> **DATASET CONTENT**
============

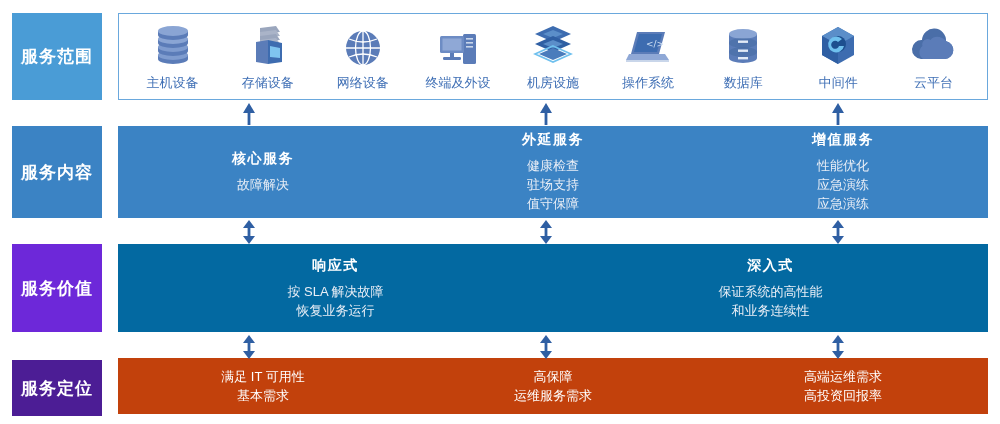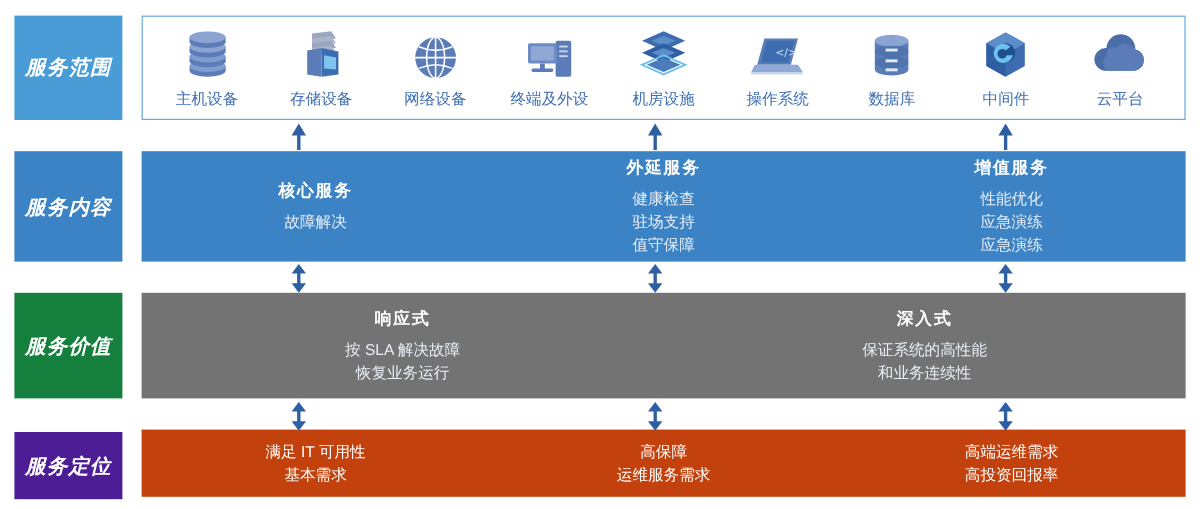--- a/index.html
+++ b/index.html
@@ -30,7 +30,6 @@
     justify-content: center;
     color: #ffffff;
     font-weight: bold;
-    font-style: italic;
     font-size: 17px;
     letter-spacing: 1px;
     box-sizing: border-box;

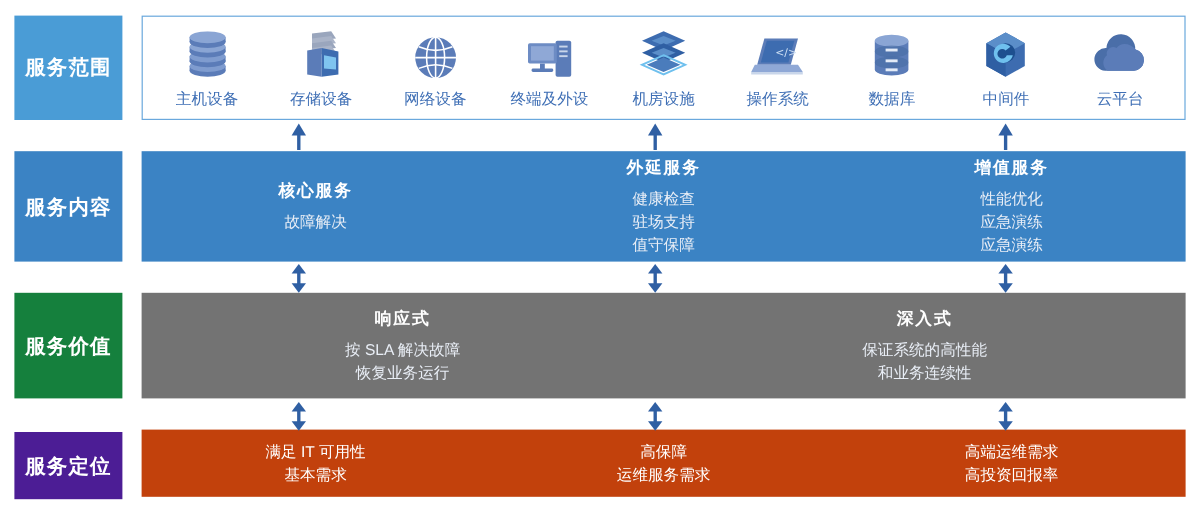--- a/index.html
+++ b/index.html
@@ -281,7 +281,7 @@
     <span>服务价值</span>
   </div>
 
-  <div class="row-panel" style="top:244px;height:88px;background:#737373;">
+  <div class="row-panel" style="top:244px;height:88px;background:#0369a1;">
     <div class="cells">
       <div class="cell">
         <div class="cell-title">响应式</div>

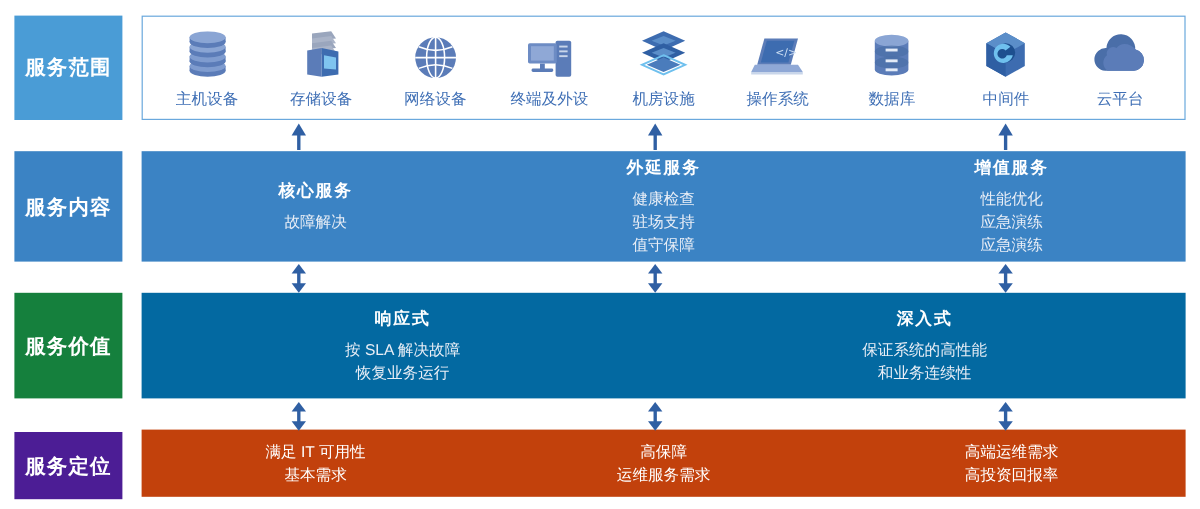--- a/index.html
+++ b/index.html
@@ -277,7 +277,7 @@
     </div>
   </div>
 
-  <div class="row-label" style="top:244px;height:88px;background:#15803d;">
+  <div class="row-label" style="top:244px;height:88px;background:#6d28d9;">
     <span>服务价值</span>
   </div>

============

> **PROMPT**
Scan the records above for the word "font". Show each line in which it appears.

> **THE COMPLETED TASK**
     font-weight: bold;
-    font-style: italic;
     font-size: 17px;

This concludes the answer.